Duke University

Department of Electrical and Computer Engineering

Exploring Different Models of Speech Production:
Applications in Speech Coding and Speaker Recognition

Peter Brende & William Chan

Advisor: Dr. Gary Ybarra


    In the past 50 years, amazing advances have been made in the field of speech processing. The traditional and most commonly used model of speech production is one consisting of a source and an all-pole LTI filter. The filter models the vocal tract of the individual, while the source attempts to model the vocal chords and glottis. It is often assumed that the source generates an excitation sequence consisting of a periodic pulse train, white noise, or a combination of the two. This simple filter/source model has served as a foundation for the vast majority of speech coding, speech recognizing, and speaker recognizing systems.

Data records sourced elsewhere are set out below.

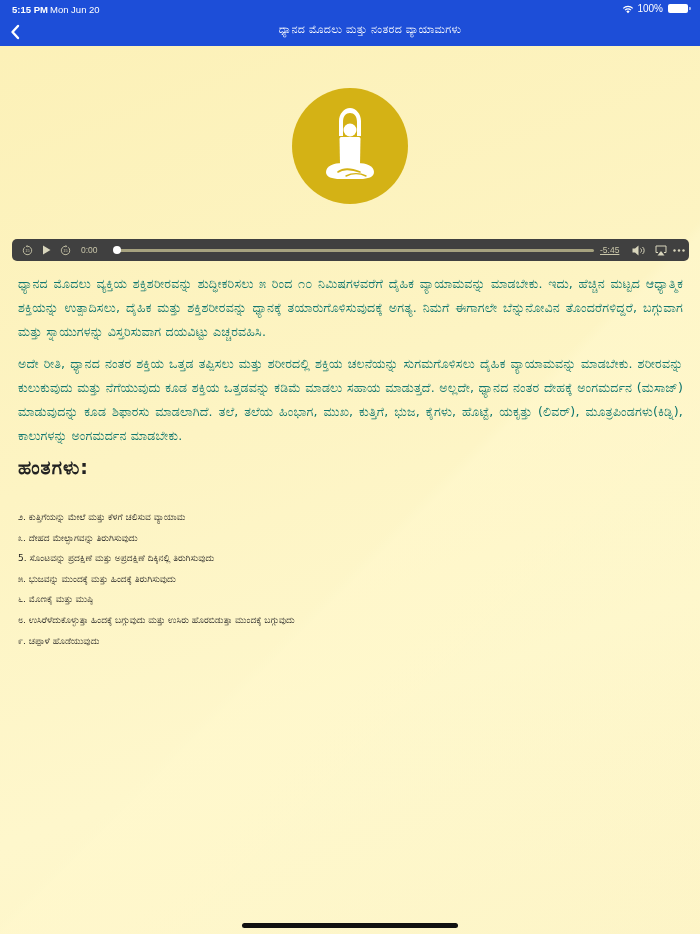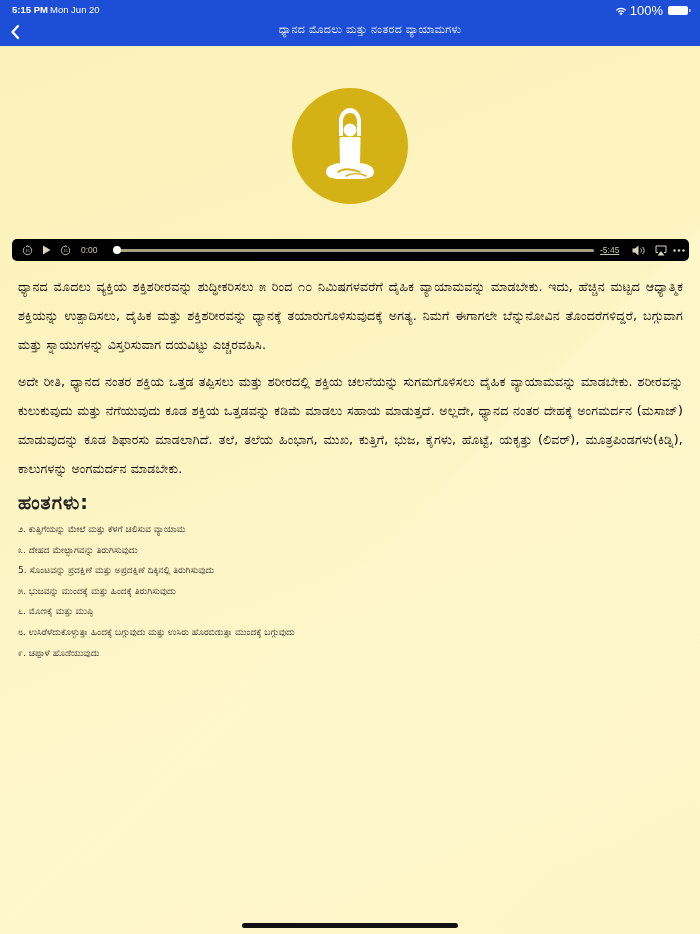--- a/index.html
+++ b/index.html
@@ -38,7 +38,7 @@
     .battery-icon::after {
       content: ""; position: absolute; right: -3px; top: 3px; width: 2px; height: 3px; background: rgba(255,255,255,0.6); border-radius: 0 1px 1px 0;
     }
-    .status-battery-text { font-weight: normal; font-size: 13px; }
+    .status-battery-text { font-weight: normal; font-size: 10px; }
     .nav-bar { position: absolute; left: 0; top: 18px; width: 700px; height: 28px; }
     .back-button {
       position: absolute; left: 4px; top: 2px; width: 22px; height: 24px; cursor: pointer;

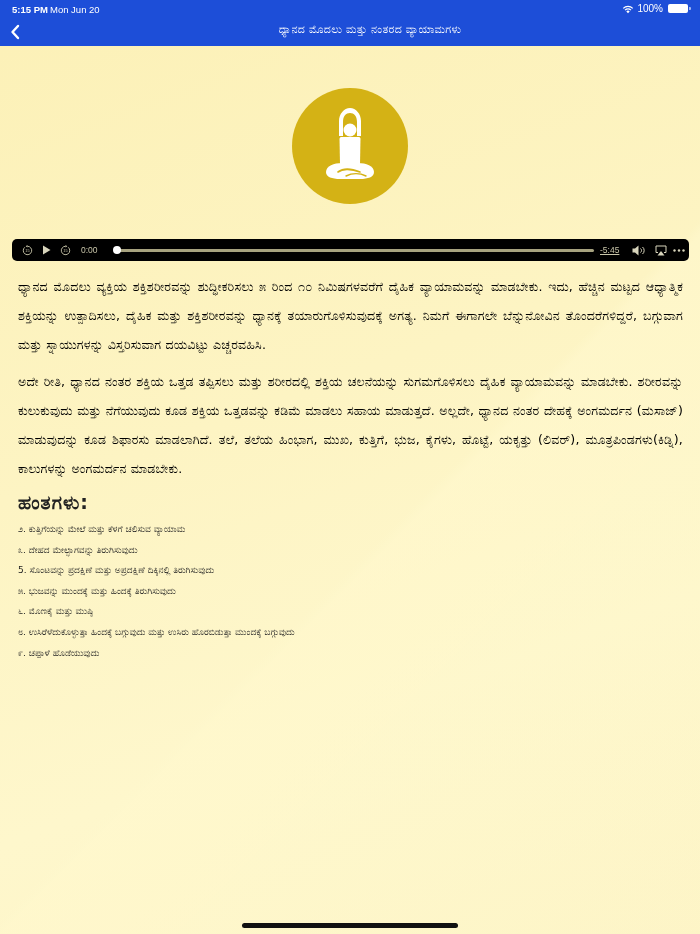--- a/index.html
+++ b/index.html
@@ -56,7 +56,7 @@
     }
     .audio-player {
       position: absolute; left: 12px; top: 193px; width: 677px; height: 22px;
-      background: #000000; border-radius: 5px;
+      background: #404040; border-radius: 5px;
       color: #c9c6aa; font-family: "Liberation Sans", sans-serif; font-size: 8.5px;
     }
     .ap-item { position: absolute; top: 0; height: 22px; display: flex; align-items: center; justify-content: center; cursor: pointer; }

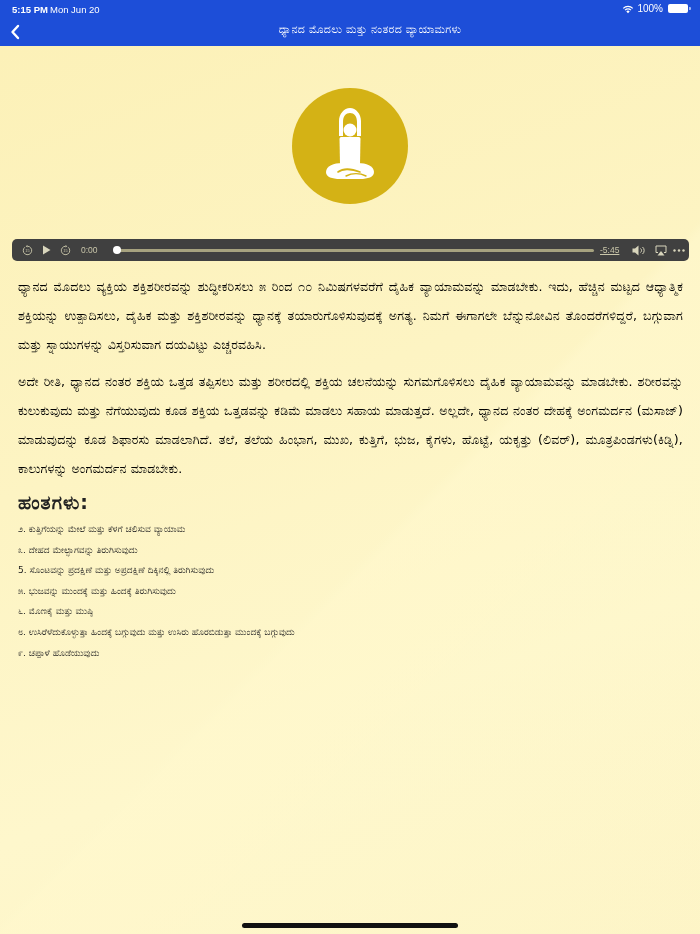--- a/index.html
+++ b/index.html
@@ -65,7 +65,7 @@
     .ap-thumb { position: absolute; left: 101px; top: 7px; width: 8px; height: 8px; border-radius: 50%; background: #fff; cursor: pointer; }
     .article { position: absolute; left: 18px; top: 226px; width: 665px; }
     .para {
-      font-size: 12.6px; line-height: 29px; text-align: justify; color: #000000;
+      font-size: 12.6px; line-height: 24px; text-align: justify; color: #0f766e;
       margin-bottom: 8px; letter-spacing: 0.15px;
     }
     .steps-heading {

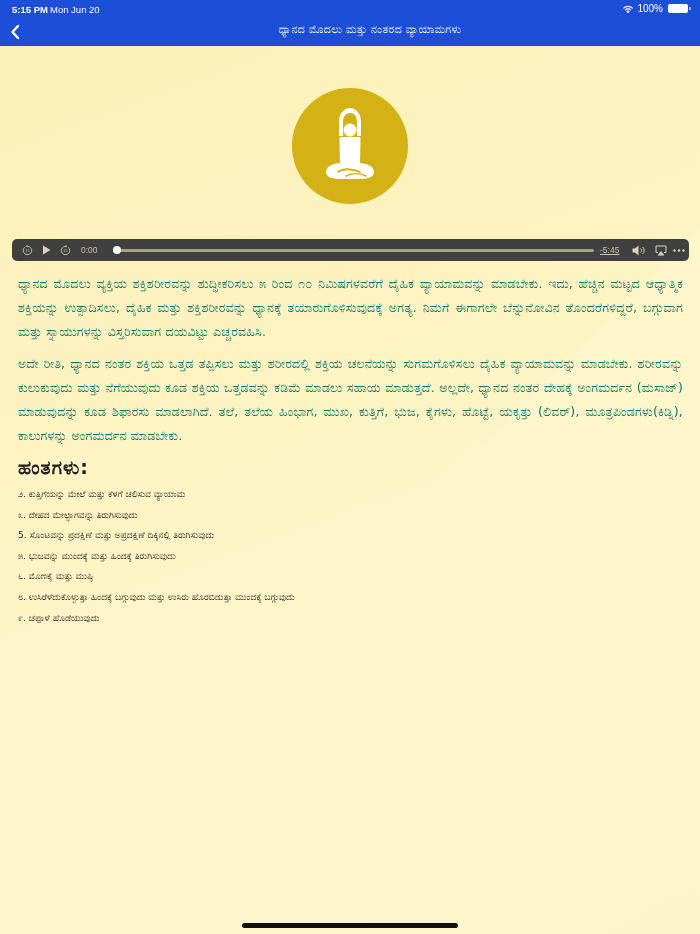--- a/index.html
+++ b/index.html
@@ -69,7 +69,7 @@
       margin-bottom: 8px; letter-spacing: 0.15px;
     }
     .steps-heading {
-      font-size: 19px; font-weight: bold; color: #222; margin-top: 5px; margin-bottom: 5px; letter-spacing: 1px;
+      font-size: 19px; font-weight: bold; color: #222; margin-top: 5px; margin-bottom: 28px; letter-spacing: 1px;
     }
     .steps-list { list-style: none; }
     .step-item { font-size: 9px; line-height: 20.6px; color: #222; }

    The starting point for nearly all speech coders is to inverse filter the speech signal to generate the estimated 'excitation' sequence or 'residual' signal. The main differences between speech coders lie in the way that this residual signal is encoded. We will evaluate two very different speech coders with respect to the quality of the reproduced speech and the bit-rate of the encoded data.

    In speech and speaker recognition, the frequency response of the all-pole filter, or a transformation thereof, is most often used in the classification process. In fact, the mel-cepstrum, which takes advantage of psychoacoustic perception of tone, has become the mostly widely accepted feature set for recognition tasks. A major problem with the mel-cepstrum and other spectral features is that they are rather susceptible to distortions from the transmission channel. Thus, a robust time-domain feature would be very beneficial.

    Another problem with the traditional feature sets is that the vocal tract is not a perfect LTI filter. The large net airflow through the vocal tract produces vortices (eddies), which can can become secondary sources of sound. The nature of these secondary sources likely varies from speaker to speaker, and may provide additional information about the speaker's identity beyond what the spectral features reveal.

    In the traditional model, the teager energy (an instantaneous measure of energy) of the speech signal exhibits a sharp increase (corresponding to the glottal pulse) once per pitch period and then decays exponentially. We will examine the teager energy patterns for several vowel sounds and for a number of different speakers. Using simple pattern modeling and classification techniques, we will investigate whether the teager energy patterns are more suited for an indicator of the speech sound or of the speaker. Finally, we will consider ways in which the teager energy features can be incorporated into existing speaker recognition systems.